Dataset excerpts
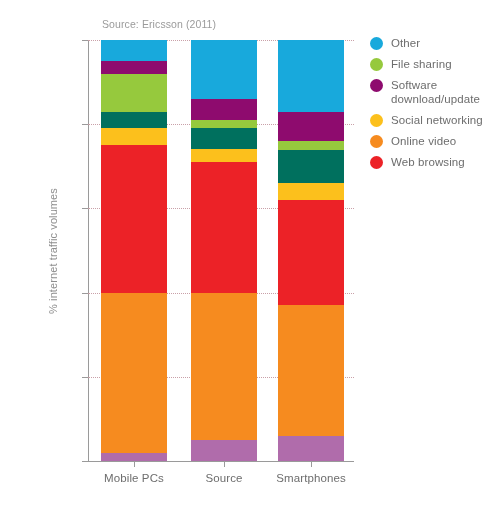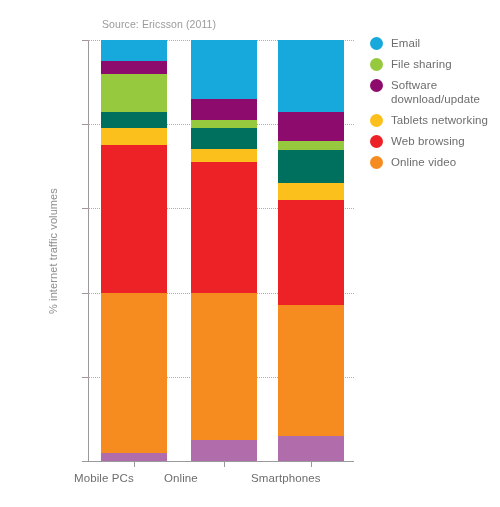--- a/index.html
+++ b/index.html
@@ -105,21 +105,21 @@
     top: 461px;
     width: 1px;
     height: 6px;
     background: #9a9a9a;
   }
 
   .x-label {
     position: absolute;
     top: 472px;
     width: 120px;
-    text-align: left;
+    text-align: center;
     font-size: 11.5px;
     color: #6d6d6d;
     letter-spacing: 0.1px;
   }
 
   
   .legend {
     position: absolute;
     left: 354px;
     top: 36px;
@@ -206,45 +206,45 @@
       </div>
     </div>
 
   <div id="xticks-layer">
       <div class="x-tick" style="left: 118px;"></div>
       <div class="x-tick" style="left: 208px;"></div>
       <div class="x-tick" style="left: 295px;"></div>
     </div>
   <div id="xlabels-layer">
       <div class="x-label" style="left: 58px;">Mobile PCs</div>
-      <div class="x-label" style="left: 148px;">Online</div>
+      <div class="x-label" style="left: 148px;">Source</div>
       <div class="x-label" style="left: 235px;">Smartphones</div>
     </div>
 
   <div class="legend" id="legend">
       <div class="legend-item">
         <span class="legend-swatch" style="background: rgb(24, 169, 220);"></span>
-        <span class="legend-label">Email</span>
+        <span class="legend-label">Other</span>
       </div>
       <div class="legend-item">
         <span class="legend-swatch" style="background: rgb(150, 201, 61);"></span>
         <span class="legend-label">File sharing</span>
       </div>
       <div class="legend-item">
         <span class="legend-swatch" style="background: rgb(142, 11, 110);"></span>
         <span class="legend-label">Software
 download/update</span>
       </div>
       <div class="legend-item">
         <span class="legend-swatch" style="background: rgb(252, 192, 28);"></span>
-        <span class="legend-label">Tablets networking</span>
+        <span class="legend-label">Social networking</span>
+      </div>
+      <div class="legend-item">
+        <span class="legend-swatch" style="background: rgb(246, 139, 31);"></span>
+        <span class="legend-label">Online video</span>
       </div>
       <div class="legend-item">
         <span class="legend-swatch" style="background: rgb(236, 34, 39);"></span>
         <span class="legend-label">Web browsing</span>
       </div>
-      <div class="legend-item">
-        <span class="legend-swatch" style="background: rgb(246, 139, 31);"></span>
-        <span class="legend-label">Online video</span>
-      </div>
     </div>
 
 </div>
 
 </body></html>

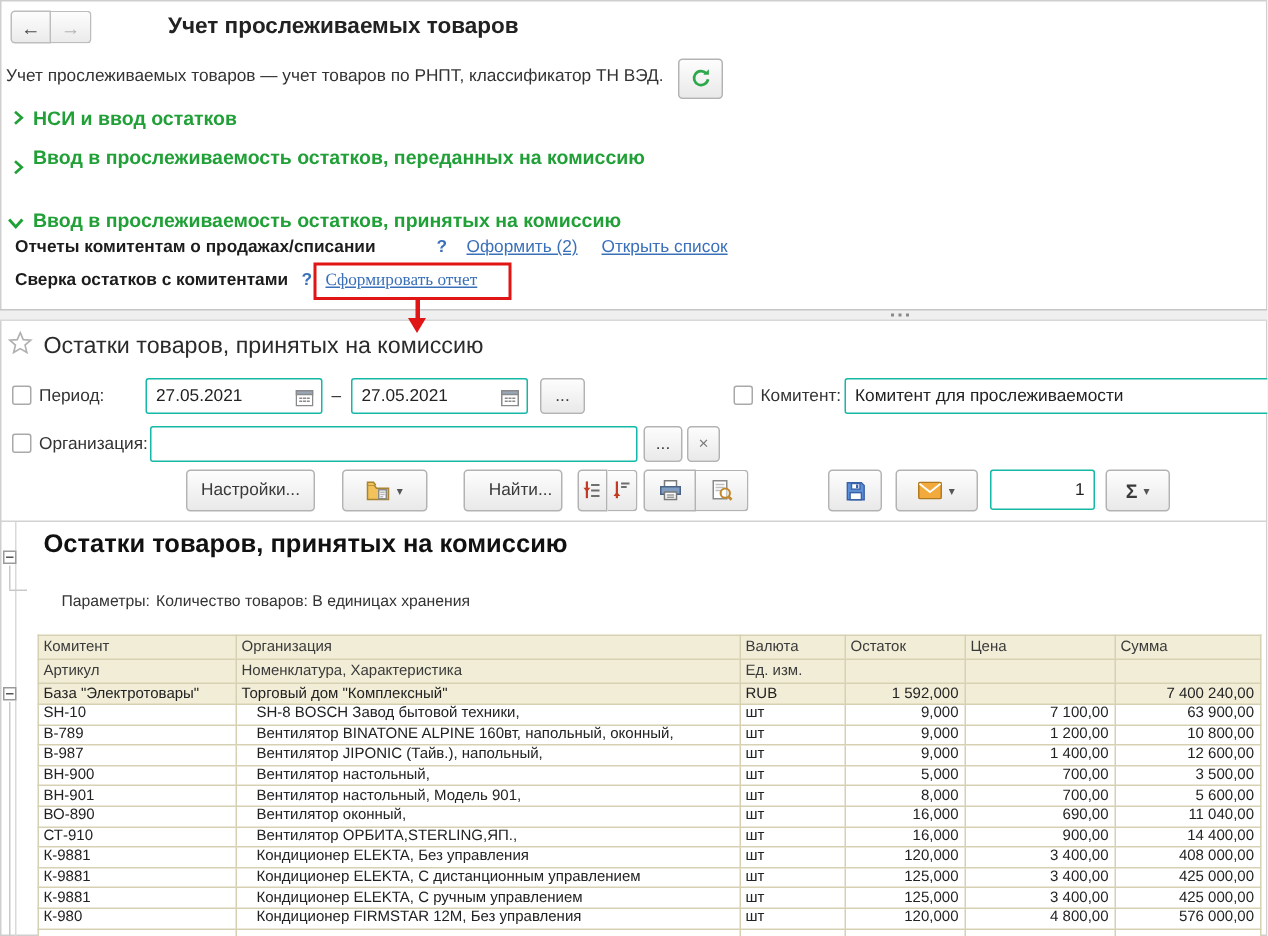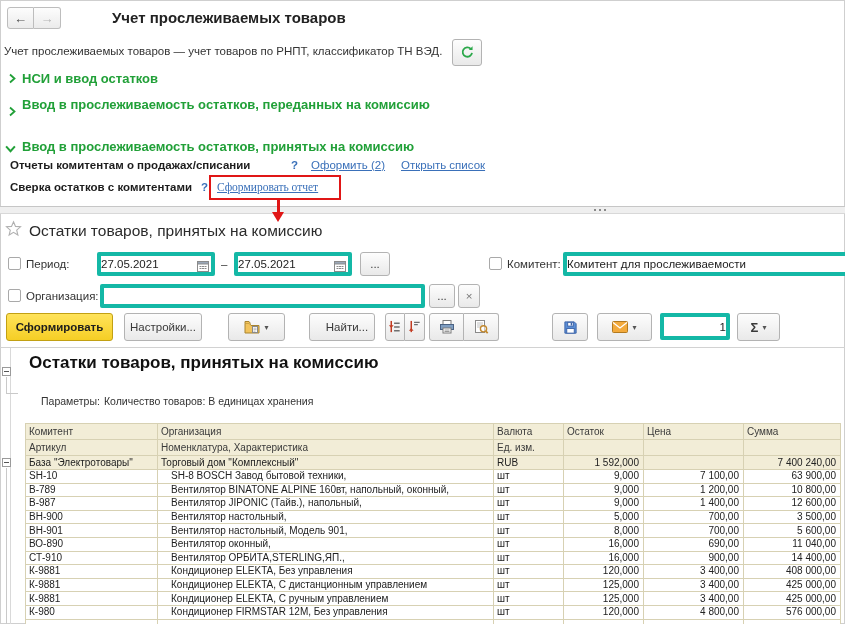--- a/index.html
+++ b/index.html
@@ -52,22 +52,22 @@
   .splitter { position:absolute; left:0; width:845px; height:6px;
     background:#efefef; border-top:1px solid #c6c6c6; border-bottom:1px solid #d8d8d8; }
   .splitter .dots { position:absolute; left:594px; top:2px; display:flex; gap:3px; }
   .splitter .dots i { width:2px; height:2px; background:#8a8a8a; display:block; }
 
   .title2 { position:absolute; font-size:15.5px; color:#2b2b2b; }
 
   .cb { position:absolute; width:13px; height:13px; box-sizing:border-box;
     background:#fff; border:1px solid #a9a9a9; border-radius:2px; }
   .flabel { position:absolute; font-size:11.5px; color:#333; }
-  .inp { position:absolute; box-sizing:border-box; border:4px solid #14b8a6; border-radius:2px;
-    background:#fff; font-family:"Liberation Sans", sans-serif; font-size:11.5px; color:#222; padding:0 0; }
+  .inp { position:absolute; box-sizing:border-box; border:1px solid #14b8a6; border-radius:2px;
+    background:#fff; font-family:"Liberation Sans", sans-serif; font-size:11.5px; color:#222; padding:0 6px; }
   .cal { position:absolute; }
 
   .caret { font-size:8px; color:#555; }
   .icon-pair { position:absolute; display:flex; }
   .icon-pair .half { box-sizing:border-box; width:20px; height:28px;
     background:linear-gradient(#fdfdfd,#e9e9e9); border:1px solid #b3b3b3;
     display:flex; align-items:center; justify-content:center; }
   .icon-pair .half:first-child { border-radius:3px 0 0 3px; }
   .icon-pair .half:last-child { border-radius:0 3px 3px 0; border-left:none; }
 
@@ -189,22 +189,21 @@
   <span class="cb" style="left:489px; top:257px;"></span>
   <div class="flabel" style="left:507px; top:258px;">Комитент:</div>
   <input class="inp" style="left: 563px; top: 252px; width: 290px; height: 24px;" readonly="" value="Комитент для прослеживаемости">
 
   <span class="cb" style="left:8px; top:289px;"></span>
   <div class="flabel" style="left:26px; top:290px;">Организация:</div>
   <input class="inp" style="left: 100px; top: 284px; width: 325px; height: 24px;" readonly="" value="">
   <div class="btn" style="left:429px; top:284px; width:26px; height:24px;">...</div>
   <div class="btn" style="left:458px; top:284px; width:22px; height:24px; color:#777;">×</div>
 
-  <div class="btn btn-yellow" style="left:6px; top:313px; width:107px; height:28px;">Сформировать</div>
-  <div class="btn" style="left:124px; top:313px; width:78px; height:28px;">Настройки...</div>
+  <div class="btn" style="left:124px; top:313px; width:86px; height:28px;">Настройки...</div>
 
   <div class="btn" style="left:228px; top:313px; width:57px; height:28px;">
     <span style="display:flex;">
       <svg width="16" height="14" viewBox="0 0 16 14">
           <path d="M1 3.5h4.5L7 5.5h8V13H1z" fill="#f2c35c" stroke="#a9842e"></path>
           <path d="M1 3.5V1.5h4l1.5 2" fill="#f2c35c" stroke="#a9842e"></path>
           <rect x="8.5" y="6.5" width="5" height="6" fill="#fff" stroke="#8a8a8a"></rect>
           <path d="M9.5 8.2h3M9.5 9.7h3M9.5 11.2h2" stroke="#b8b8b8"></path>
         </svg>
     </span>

--- AIM OF THE TASK ---
List, from the entries above, every line in which the word "half" shows up.

--- WRITTEN SOLUTION ---
   .icon-pair .half { box-sizing:border-box; width:20px; height:28px;
   .icon-pair .half:first-child { border-radius:3px 0 0 3px; }
   .icon-pair .half:last-child { border-radius:0 3px 3px 0; border-left:none; }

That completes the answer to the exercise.